Persönlich habe ich diesen Tommie jedenfalls noch nicht treffen können, obwohl er auch schon länger hier ist, aber natürlich in einer anderen Abteilung. Er kam nämlich rund dreißig Jahre nach mir. Aber ich habe seine Musik gehört, ganz hübsch, schmeichelnd, anmutig, leichtfüßig. Man muß sich zwar gewöhnen, neue Klänge, ungewöhnliche Satzweisen anderer Instrumente... Er hatte sicher eine kleine Basetthorn-Manie, der Herr Mouson, aber wer hat keine Vorlieben oder Schwächen?
Wie kam ich denn nun wieder darauf, Sir? Ah ja, also dieser Kugler, äh, Mouson aus Salisbury - vormals Austria, jetzt Abteilung 1756/91, "Maria Theresia und näheres kulturelles und geschichtliches Umfeld" - hat ausweislich einer gedruckt vorliegender Partitur meinen kompletten "Messiah" weitgehend neu instrumentiert; d.h. im wesentlichen hat er Basetthörner anstelle der Oboen eingefügt und sich um colla parte-Fragen gekümmert, nun, alles Geschmackssache, aber: wie ich in der Bibliothek nicht nur beim Hin- und Hertragen seiner meterlangen und zentnerschweren Gesamtausgabe - nein, ich habe sie natürlich auch studiert - schließlich auch feststellen konnte, der Kerl hat genug eigene Sachen geschrieben, in seinem kurzen Leben vielleicht mehr Papier als ich mit Notenkringeln bemalt. Opern, sogar italienische, mehrteilige Orchesterwerke, die sie Sinfonien nennen, Instrumentalmusiken, was auch immer. Sein Werkverzeichnis, der Kerl ist nur fünfunddreißig geworden, umfaßt über 600 Nummern! Woher und wieso nimmt der sich noch die Zeit, nur aus reinem Übermut und zu Studienzwecken, in meinen Werken...?

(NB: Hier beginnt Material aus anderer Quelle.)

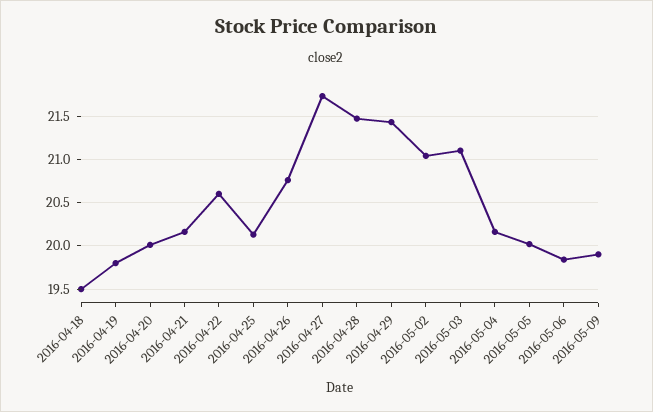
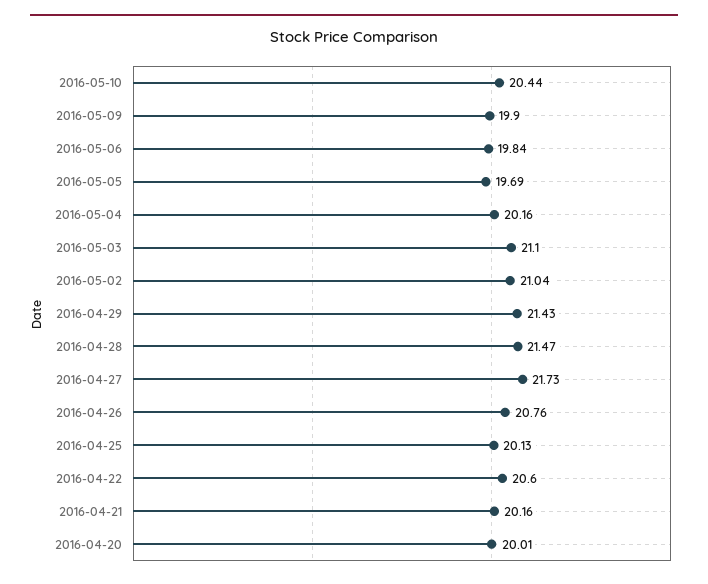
2016-04-18: 19.5 -> none
2016-04-19: 19.8 -> none
2016-05-05: 20 -> 19.69
2016-05-10: none -> 20.44

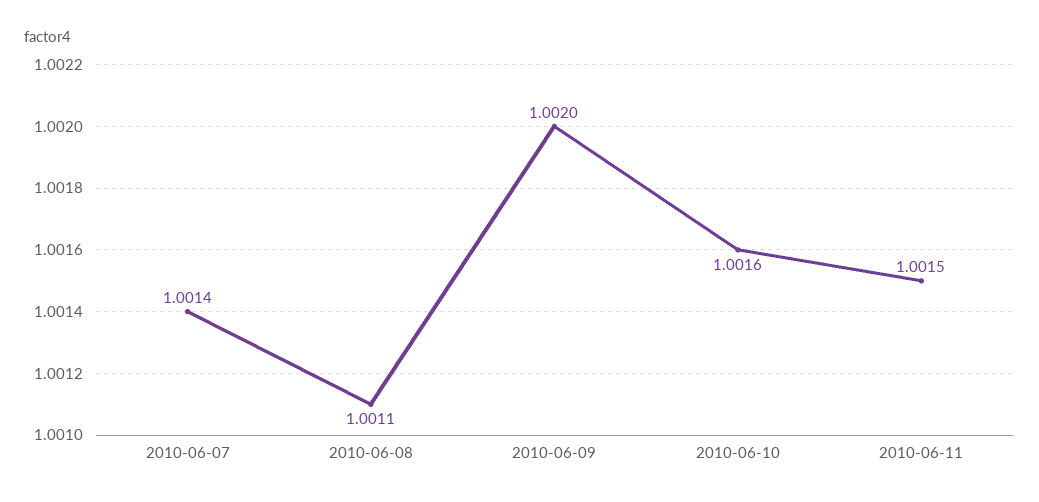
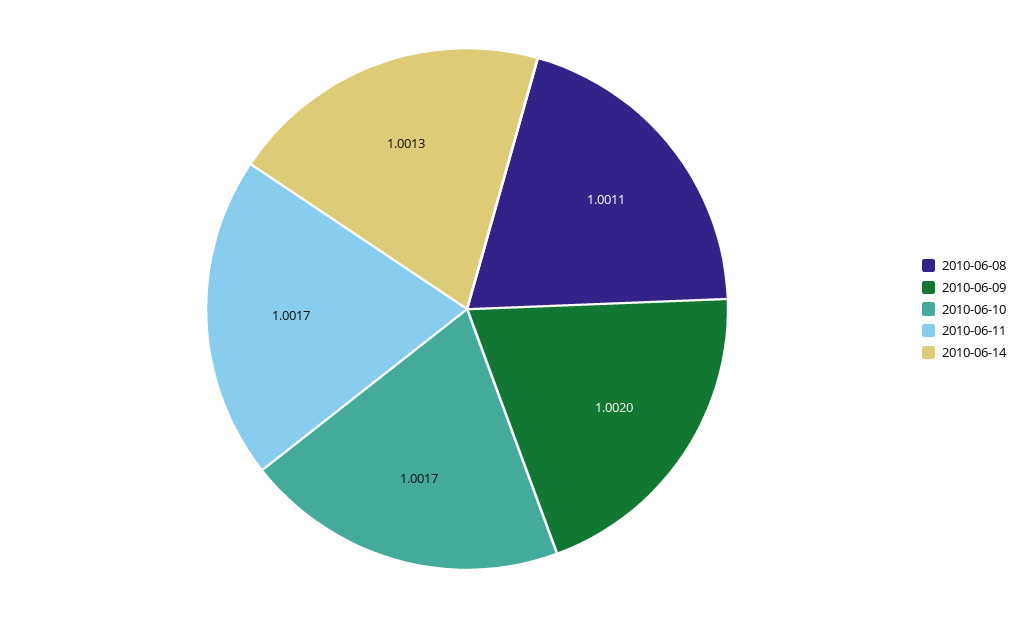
2010-06-07: 1.0014 -> none
2010-06-10: 1.0016 -> 1.0017
2010-06-11: 1.0015 -> 1.0017
2010-06-14: none -> 1.0013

Ganz allgemein ausgedrückt, bei aller Selbstzufriedenheit, Sir - und Ehre wem Ehre..., aber dieser Nachruhm in England, das "Halleluja" als heimliche Nationalhymne, die Händelforschung in Halle, eine richtige Oratorienbewegung in Deutschland, Music for the Royal Fireworks hier, Wassermusik da, Sir...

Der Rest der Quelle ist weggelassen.